▶ _ACTIVITY_
Below are the records; return exactly the lines from the one with "ابريــل مـن العـام</div>" through the final line, both included, minus any pictures.

▶ _THE DATA_
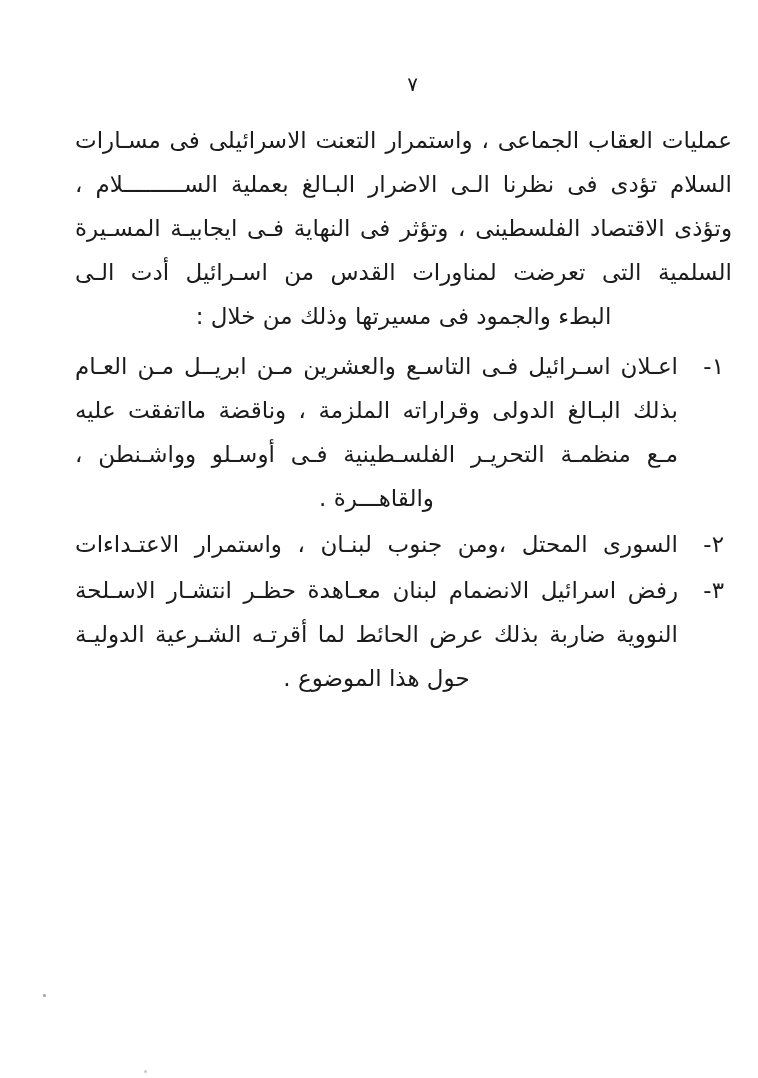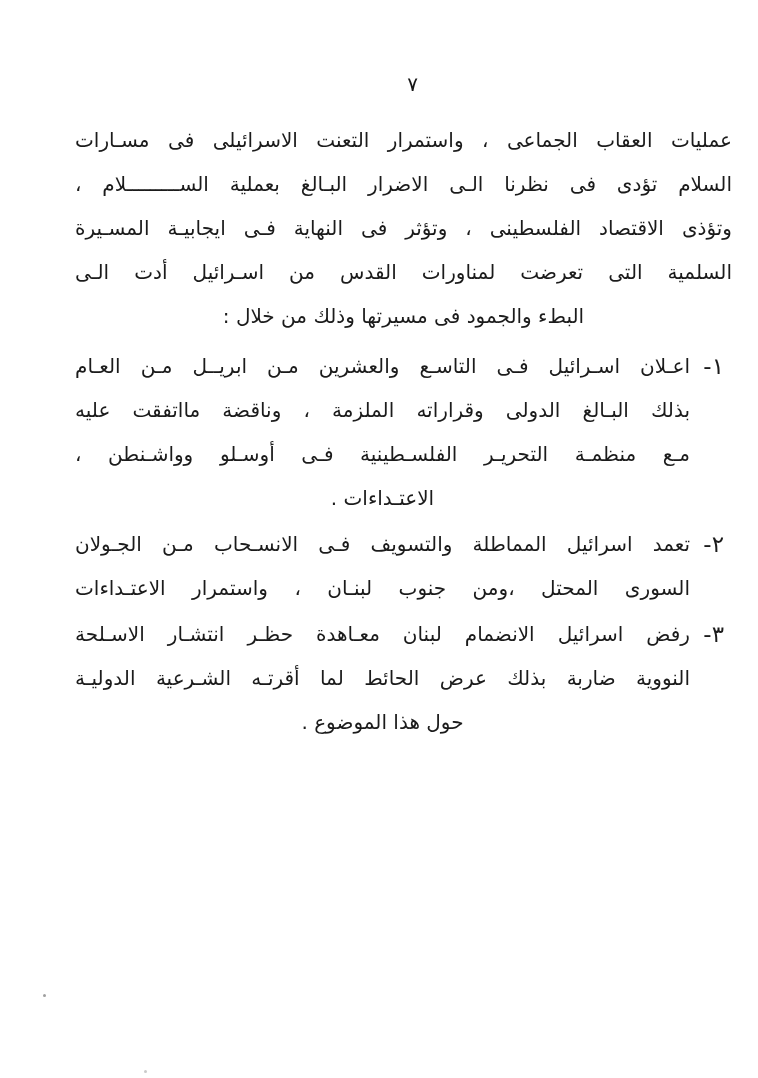--- a/index.html
+++ b/index.html
@@ -18,7 +18,7 @@
     position:absolute;top:118px;right:26px;width:657px;
   }
   .line{
-    height:44px;line-height:44px;font-size:20px;
+    height:44px;line-height:44px;font-size:23px;
     overflow:hidden;letter-spacing:0.2px;
   }
   .j{text-align:justify;text-align-last:justify;text-justify:inter-word;}

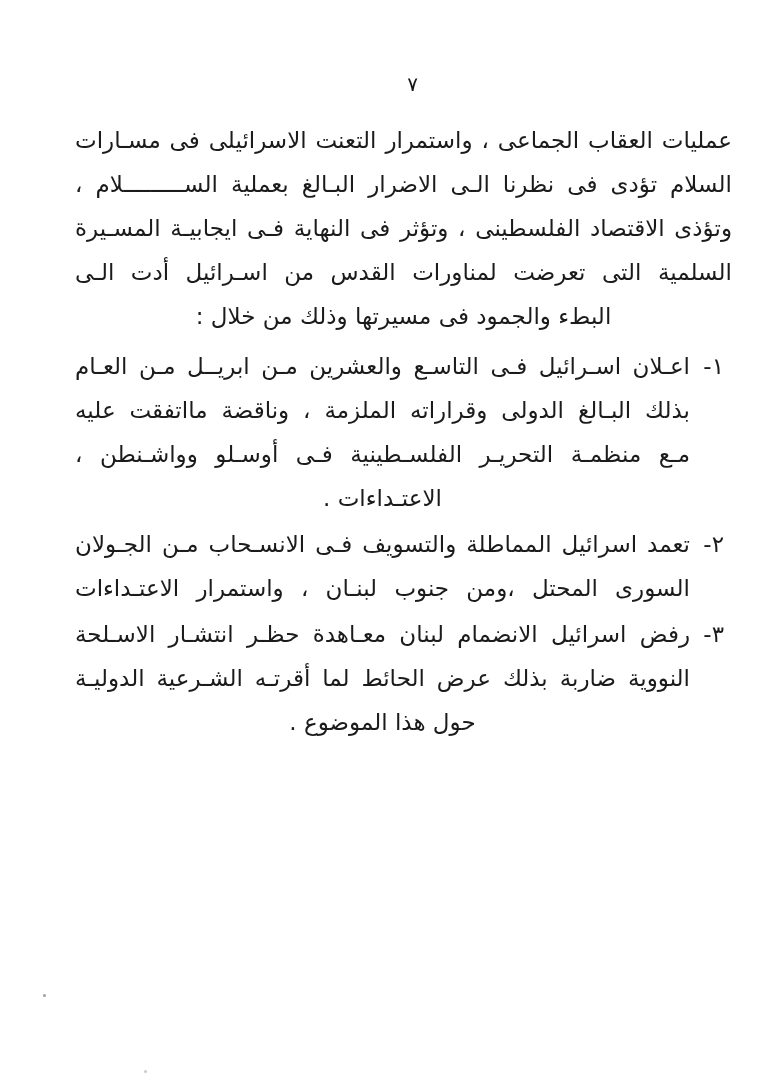--- a/index.html
+++ b/index.html
@@ -29,7 +29,7 @@
     position:absolute;right:8px;top:0;
     height:44px;line-height:44px;font-size:23px;
   }
-  .il{margin-right:42px;}
+  .il{margin-right:54px;}
   .closing{margin-top:40px;}
   .indent1{padding-right:36px;}
   .speck{

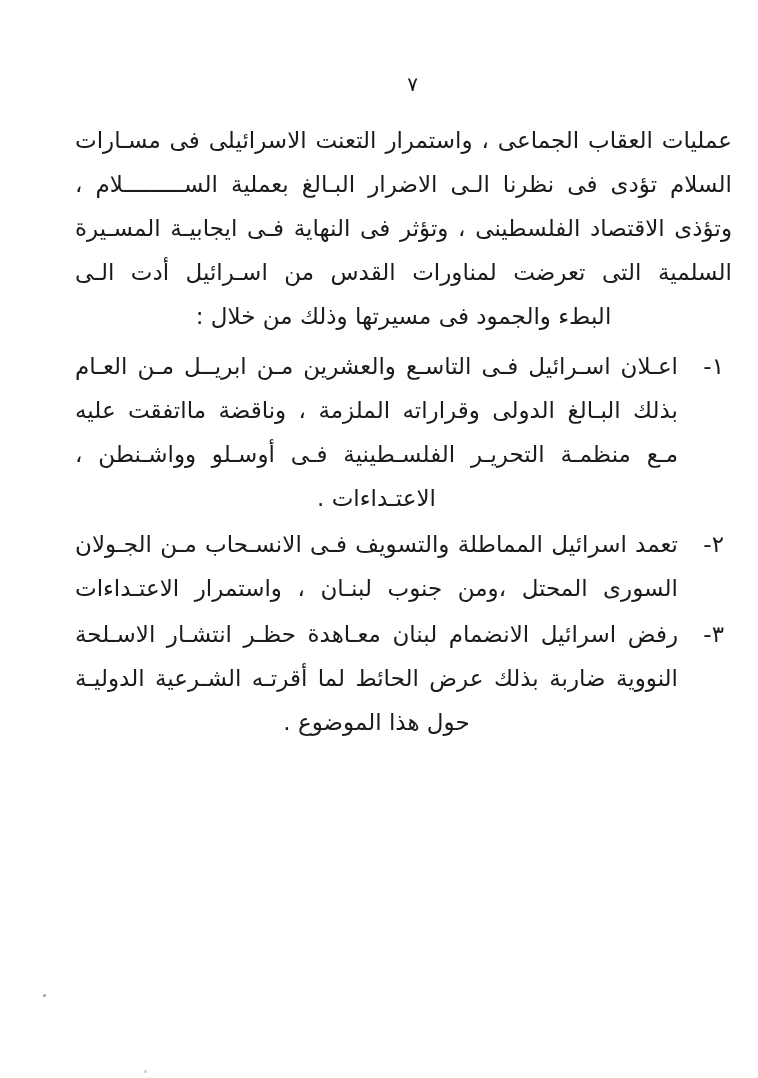--- a/index.html
+++ b/index.html
@@ -61,7 +61,7 @@
       <div class="line j il">اعـلان اسـرائيل فـى التاسـع والعشرين مـن ابريــل مـن العـام</div>
       <div class="line j il">بذلك البـالغ الدولى وقراراته الملزمة ، وناقضة مااتفقت عليه</div>
       <div class="line j il">مـع منظمـة التحريـر الفلسـطينية فـى أوسـلو وواشـنطن ،</div>
-      <div class="line n il">الاعتـداءات .</div>
+      <div class="line n il">والقاهـــرة .</div>
     </div>
 
     <div class="item">

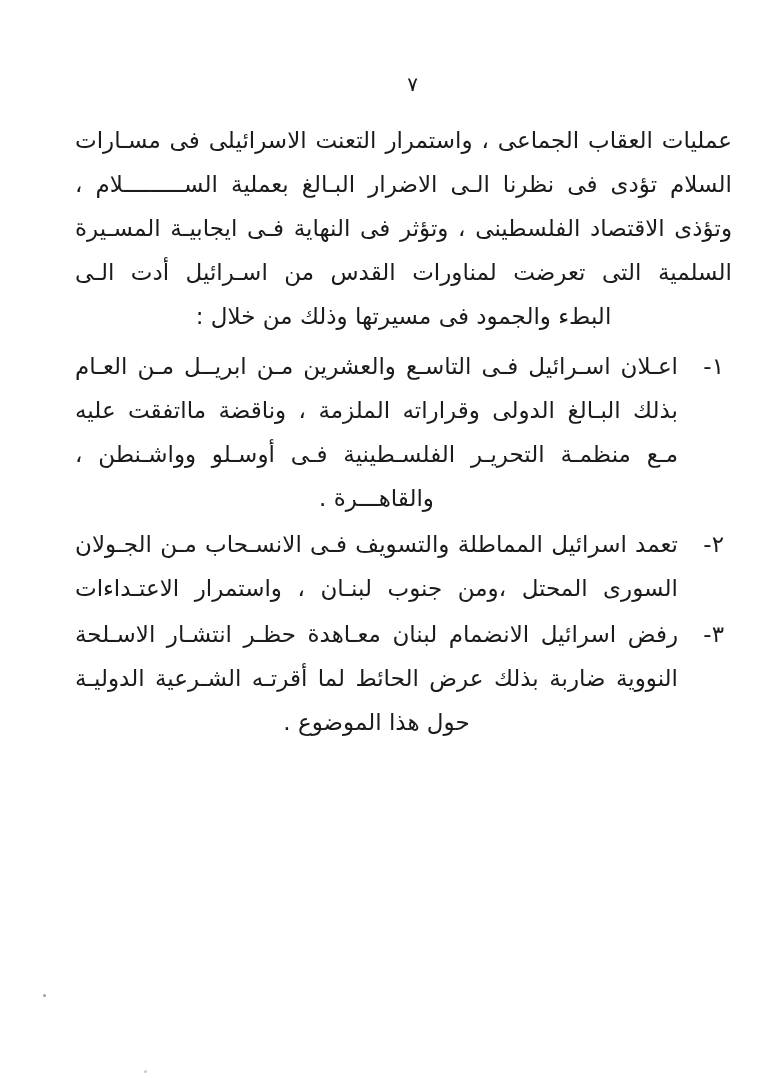--- a/index.html
+++ b/index.html
@@ -66,7 +66,6 @@
 
     <div class="item">
       <div class="marker">٢-</div>
-      <div class="line j il">تعمد اسرائيل المماطلة والتسويف فـى الانسـحاب مـن الجـولان</div>
       <div class="line j il">السورى المحتل ،ومن جنوب لبنـان ، واستمرار الاعتـداءات</div>
     </div>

▶ _EXERCISE RESULT_
       <div class="line j il">اعـلان اسـرائيل فـى التاسـع والعشرين مـن ابريــل مـن العـام</div>
       <div class="line j il">بذلك البـالغ الدولى وقراراته الملزمة ، وناقضة مااتفقت عليه</div>
       <div class="line j il">مـع منظمـة التحريـر الفلسـطينية فـى أوسـلو وواشـنطن ،</div>
-      <div class="line n il">الاعتـداءات .</div>
+      <div class="line n il">والقاهـــرة .</div>
     </div>
 
     <div class="item">

--- a/index.html
+++ b/index.html
@@ -66,7 +66,6 @@
 
     <div class="item">
       <div class="marker">٢-</div>
-      <div class="line j il">تعمد اسرائيل المماطلة والتسويف فـى الانسـحاب مـن الجـولان</div>
       <div class="line j il">السورى المحتل ،ومن جنوب لبنـان ، واستمرار الاعتـداءات</div>
     </div>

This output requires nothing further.